Figure 1. Activation of ttx-3 expression by POP-1 and repression by SYS-1.

Figure 1

(A) Classic target genes are activated by TCF associated with β-catenin when the Wnt pathway is active and repressed by TCF when the Wnt pathway is inactive. Opposite target genes are activated by TCF when the Wnt pathway is inactive and repressed by the TCF:β-catenin complex when the Wnt pathway is active.

(B) Expression of the POP-1∷GFP (qIs74) and SYS-1∷VENUS (qIs95) fusion proteins in the NBSMDD/AIY (Ant.) and NBSIAD/SIBV (Post.) neuroblasts identified with the hlh-16p∷his∷mCherry transgene (promoter of the hlh-16 gene driving an histone fused to mCherry, stIs10546) at epidermal enclosure.

(C) Effect of pop-1 and sys-1 loss of function mutants on the initiation of ttx-3 expression (ttx-3p∷gfp, otIs173) at epidermal enclosure. As pop-1(q772) and sys-1(q736) homozygote mutants are lethal (at later embryonic stages), we scored the progeny of heterozygote mothers. Around 1/4 of the progeny displays a phenotype as expected from mendelian segregation (n = number of lineages analyzed). Note that in sys-1 mutants the ectopic expression in NBSIAD/SIBV is always weaker than the endogenous expression in NBSMDD/AIY (see picture). This may be due to the fact that sys-1 loss of function is only partial (due to maternal contribution) and/or to the fact that NBSIAD/SIBV has a lower nuclear concentration of POP-1 than NBSMDD/AIY. See also Figure S1.

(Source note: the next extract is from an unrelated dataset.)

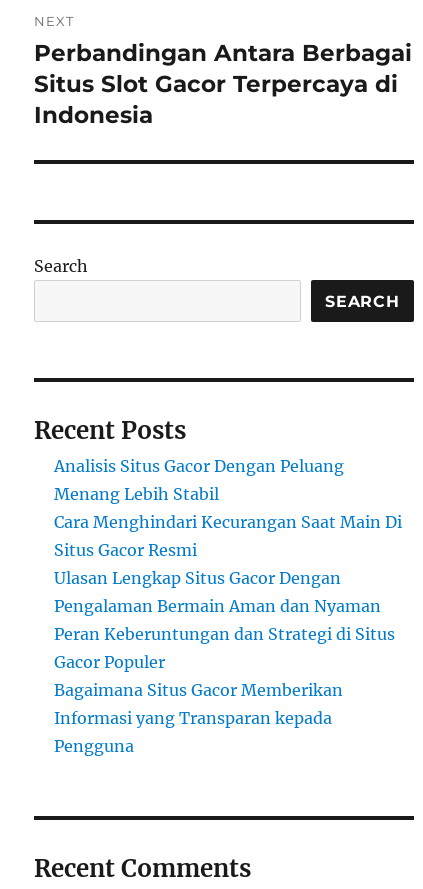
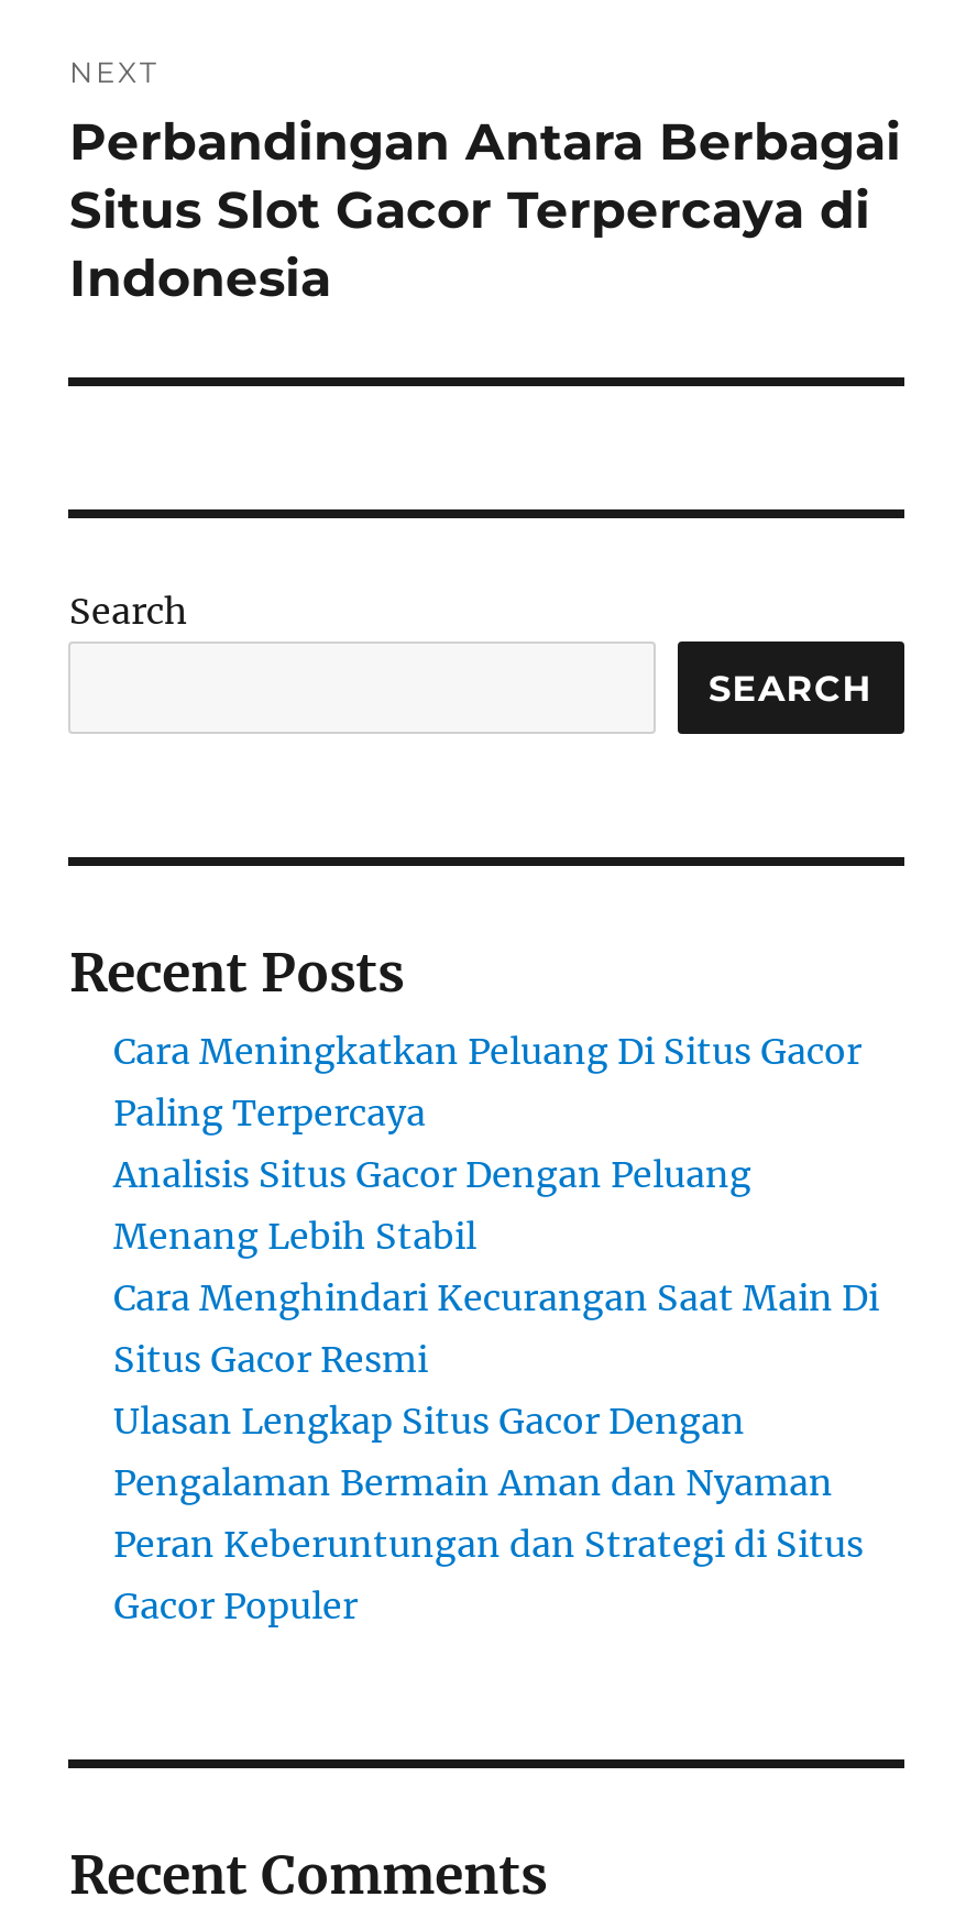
none -> [113,1029,861,1135] Cara Meningkatkan Peluang Di Situs Gacor | Paling Terpercaya
moved [54,456,402,672] -> [113,1152,879,1628]: Analisis Situs Gacor Dengan Peluang | Menang Lebih Stabil | Cara Menghindari Kecurangan Saat Main Di | Situs Gacor Resmi | Ulasan Lengkap Situs Gacor Dengan | Pengalaman Bermain Aman dan Nyaman | Peran Keberuntungan dan Strategi di Situs | Gacor Populer
[54,680,344,756] Bagaimana Situs Gacor Memberikan | Informasi yang Transparan kepada | Pengguna -> none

(D) Expression of a POP-1 version lacking the SYS-1 interaction domain (hlh-16p∷ΔNpop-1) but not a full length version (hlh-16p∷fullpop-1) ectopically activates ttx-3 expression (ttx-3p∷gfp, mgIs18) in the NBSIAD/SIBV neuroblast. The hlh-16 promoter which drives expression in NBSMDD/AIY and NBSIAD/SIBV is used as a driver. 6 independent lines were analyzed for hlh-16p∷ΔNpop-1 and 8 for hlh-16p∷fullpop-1 (none: control without any pop-1 transgene). The percentage of embryos showing ectopic expression in each of the hlh-16p∷ΔNpop-1 lines is low but statistically significant (p<0.01, Fisher's exact test; n=50; error bars show standard error of proportion). Note that the ectopic expression in NBSIAD/SIBV is always weaker than the endogenous expression in NBSMDD/AIY (see picture). Scale bar = 2 μm.